* [PROBLEM TO SOLVE] The line containing "22px; top: 28px;" marks the end; return exactly every line from the start of the records up to and including it, but no pictures.

[Records from a dataset]
━━━━━━━━

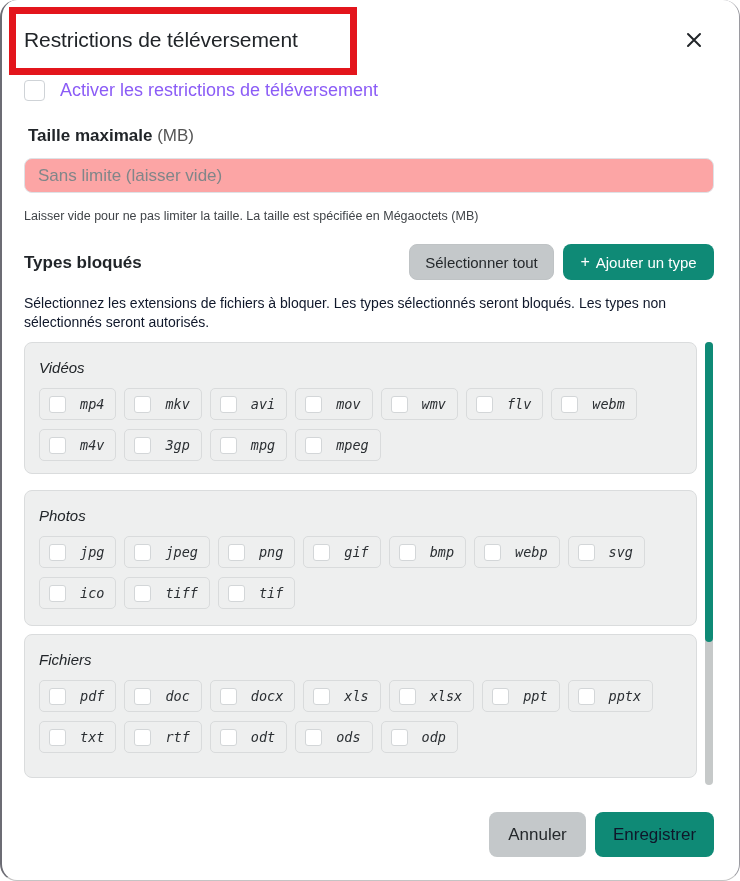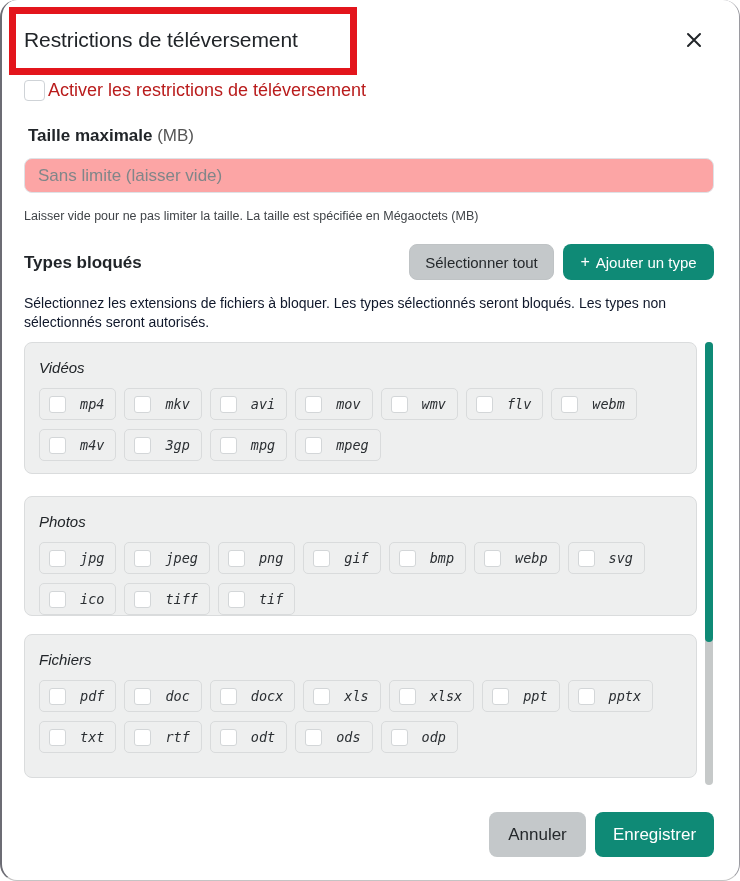--- a/index.html
+++ b/index.html
@@ -9,21 +9,21 @@
   .modal { position: absolute; left: 0; top: 0; width: 740px; height: 881px; background: #fff;
            border-left: 2px solid #6c6c74; border-right: 1px solid #9a9aa0; border-bottom: 1px solid #c4c4c4; border-radius: 17px; }
 
   .title-highlight { position: absolute; left: 7px; top: 7px; width: 348px; height: 68px;
                      border: 7px solid #e3151c; }
   .modal-title { position: absolute; left: 22px; top: 28px; font-size: 21px; font-weight: 500; color: #212529; letter-spacing: -0.1px; }
   .close-btn { position: absolute; left: 676px; top: 24px; width: 32px; height: 32px; display: flex; align-items: center; justify-content: center; cursor: pointer; }
 
   .enable-row { position: absolute; left: 22px; top: 80px; display: flex; align-items: center; }
   .cb { width: 21px; height: 21px; border: 1px solid #cfd3d7; border-radius: 4px; background: #fff; flex: none; }
-  .enable-label { margin-left: 3px; font-size: 18px; color: #b91c1c; }
+  .enable-label { margin-left: 15px; font-size: 18px; color: #8b5cf6; }
 
   .size-label { position: absolute; left: 26px; top: 126px; font-size: 17px; }
   .size-label .bold { font-weight: 600; }
   .size-label .unit { color: #555; font-weight: 400; }
   .size-input { position: absolute; left: 22px; top: 158px; width: 690px; height: 35px;
                 border: 1px solid #dee2e6; border-radius: 8px; padding: 0 13px; font-size: 17px; color: #212529;
                 font-family: "Liberation Sans", sans-serif; outline: none; background: #fca5a5; }
   .size-input::placeholder { color: #808689; }
   .size-help { position: absolute; left: 22px; top: 209px; font-size: 12.5px; color: #404448; }
 
@@ -41,21 +41,21 @@
   .chip-rows { position: absolute; left: 14px; top: 45px; right: 10px; display: flex; flex-wrap: wrap; column-gap: 8px; row-gap: 9px; }
   .chip { height: 32px; display: flex; align-items: center; border: 1px solid #d9dbdc; border-radius: 5px; background: #eeefef;
           padding: 0 11px 0 9px; cursor: pointer; }
   .chip .cb { width: 17px; height: 17px; border-radius: 3px; border-color: #d3d6d8; }
   .chip-label { margin-left: 14px; font-family: "DejaVu Sans Mono", "Liberation Mono", monospace; font-size: 13.5px; color: #2b2f33; }
 
   .scrollbar { position: absolute; left: 703px; top: 342px; width: 8px; height: 443px; background: #c6c9c9; border-radius: 4px; }
   .scrollbar-thumb { position: absolute; left: 0; top: 0; width: 8px; height: 300px; background: #0f8a76; border-radius: 4px; }
 
   .btn-cancel { left: 487px; top: 812px; width: 97px; height: 45px; background: #c4c8ca; color: #25292c; font-size: 17px; }
-  .btn-save { left: 593px; top: 812px; width: 119px; height: 45px; background: #0f8a76; color: #ffffff; font-size: 17px; }
+  .btn-save { left: 593px; top: 812px; width: 119px; height: 45px; background: #0f8a76; color: #0f172a; font-size: 17px; }
 </style>
 </head>
 <body>
 
 <div class="modal">
 
   <div class="title-highlight"></div>
   <div class="modal-title">Restrictions de téléversement</div>
 
   <div class="close-btn">
@@ -127,21 +127,21 @@
           <label class="chip">
             <span class="cb"></span>
             <span class="chip-label">mpg</span>
           </label>
           <label class="chip">
             <span class="cb"></span>
             <span class="chip-label">mpeg</span>
           </label>
         </div>
     </div>
-    <div class="group" style="top:154px; height:120px;">
+    <div class="group" style="top:148px; height:136px;">
       <div class="group-title">Photos</div>
       <div class="chip-rows" id="chips-1">
           <label class="chip">
             <span class="cb"></span>
             <span class="chip-label">jpg</span>
           </label>
           <label class="chip">
             <span class="cb"></span>
             <span class="chip-label">jpeg</span>
           </label>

━━━━━━━━

* [WRITTEN ANSWER]
--- a/index.html
+++ b/index.html
@@ -9,21 +9,21 @@
   .modal { position: absolute; left: 0; top: 0; width: 740px; height: 881px; background: #fff;
            border-left: 2px solid #6c6c74; border-right: 1px solid #9a9aa0; border-bottom: 1px solid #c4c4c4; border-radius: 17px; }
 
   .title-highlight { position: absolute; left: 7px; top: 7px; width: 348px; height: 68px;
                      border: 7px solid #e3151c; }
   .modal-title { position: absolute; left: 22px; top: 28px; font-size: 21px; font-weight: 500; color: #212529; letter-spacing: -0.1px; }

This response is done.